Our goal is to be at the second range for laptops and a few seconds or less in Docker inclusive of JVM start time.

It is equally important the amount of time until first healthy request. In other words, cheating by deferring evaluation to make startup seem faster will not solve this. We have sites that block until healthy, so moving the time around will not make things easier for them.

Luckily, we do not support custom servers.

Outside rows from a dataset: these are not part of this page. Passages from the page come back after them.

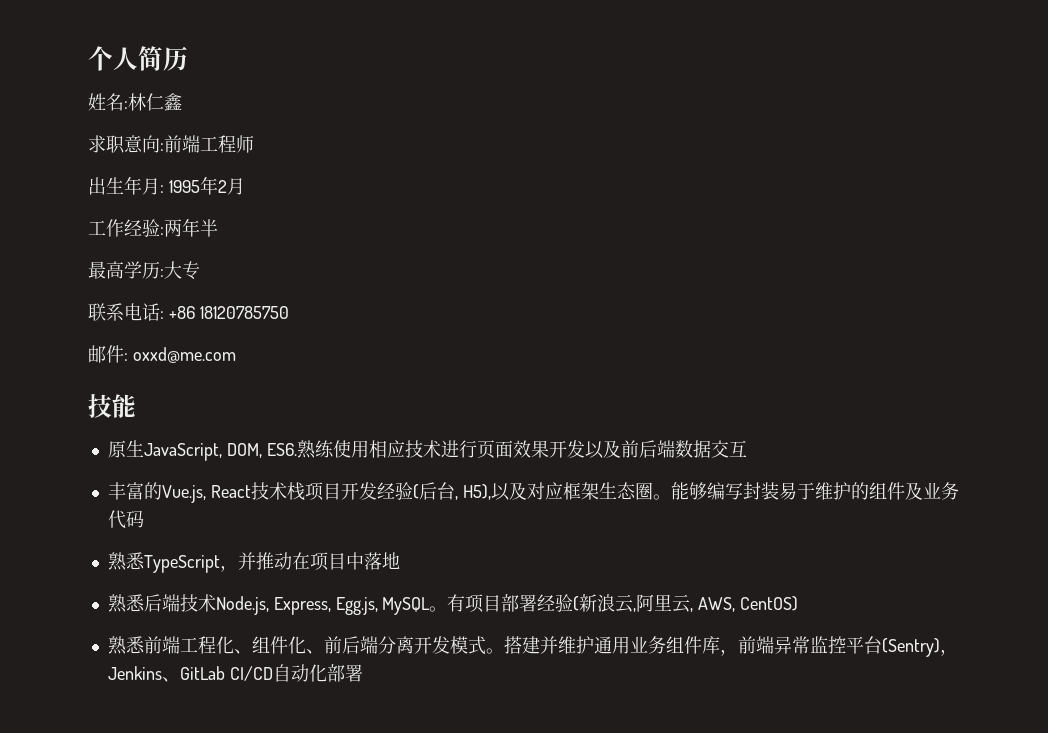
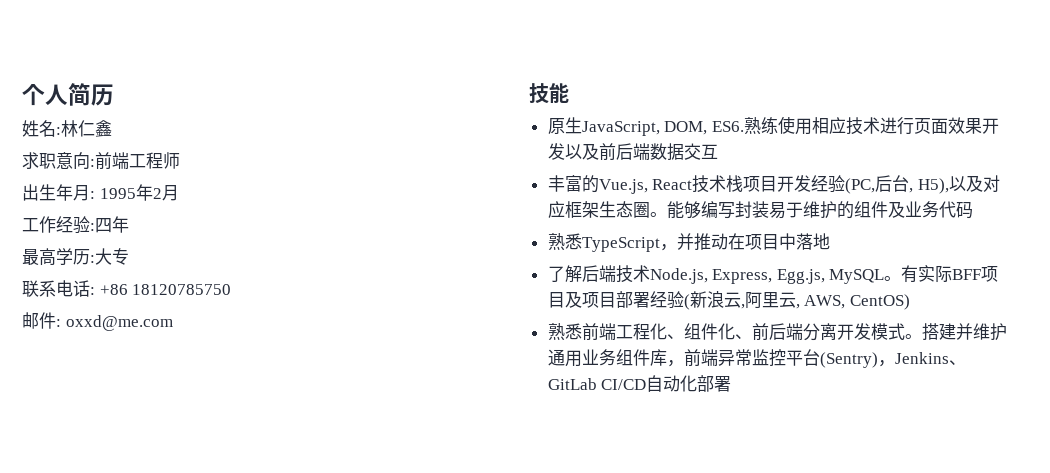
- 工作经验:两年半
+ 工作经验:四年
- 丰富的Vue.js, React技术栈项目开发经验(后台, H5),以及对应框架生态圈。
+ 丰富的Vue.js, React技术栈项目开发经验(PC,后台, H5),以及对应框架生态圈。
- 熟悉后端技术Node.js, Express, Egg.js, MySQL。
+ 了解后端技术Node.js, Express, Egg.js, MySQL。
- 有项目部署经验(新浪云,阿里云, AWS, CentOS)
+ 有实际BFF项目及项目部署经验(新浪云,阿里云, AWS, CentOS)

This allows us many options that a typical Spring Boot application will not be able to do. For example, we can shut off AutoConfiguration and strip out components we don't use ourselves. Below discusses some of these tradeoffs

Disabling auto configuration

In the zipkin server yaml, we disable a significant amount of auto-configuration, and we also are very strict about dependencies. This means there is less auto-configuration work going on in Zipkin server than a normal Spring Boot application. Starting Zipkin with no options (just in-memory) may not take notably longer than if auto configuration was disabled.

When multiple configuration options are set, Zipkin can start measurably faster with auto- configuration disabled. For example, using storage throttling and elasticsearch storage, a measurement of best in 5 runs enabled vs disabled resulted in 4-7% improvement, depending on whether the terms are in JVM total time, or time in Spring Boot.

Disabling auto-configuration interferes with some functionality that uses implicit configuration, such as Actuator. That said, the way we disabled auto-configuration, was property based, which means any integration can re-enable it in worst case.

Making Actuator optional

Actuator is both a source of size and slowness. We have a profile called skipActuator, which allows us to track performance as other factors change such as the version of Spring Boot.

While our build includes the ability to opt-out of actuator, the default should load what we haven't disabled in yaml. ActuatorImporter reads the path "zipkin.internal.actuator.include" to find types auto-configuration would have otherwise discovered from META-INF/spring.factories. By reading just the type names, we avoid a compile dependency which would break the skipActuator build feature.

Future versions (>v2.1) of Spring Boot may reduce the size or slowness of the actuator subsystem and could imply a revisit. If such happens take close attention to size, not just startup time, as we skip actuator for both reasons.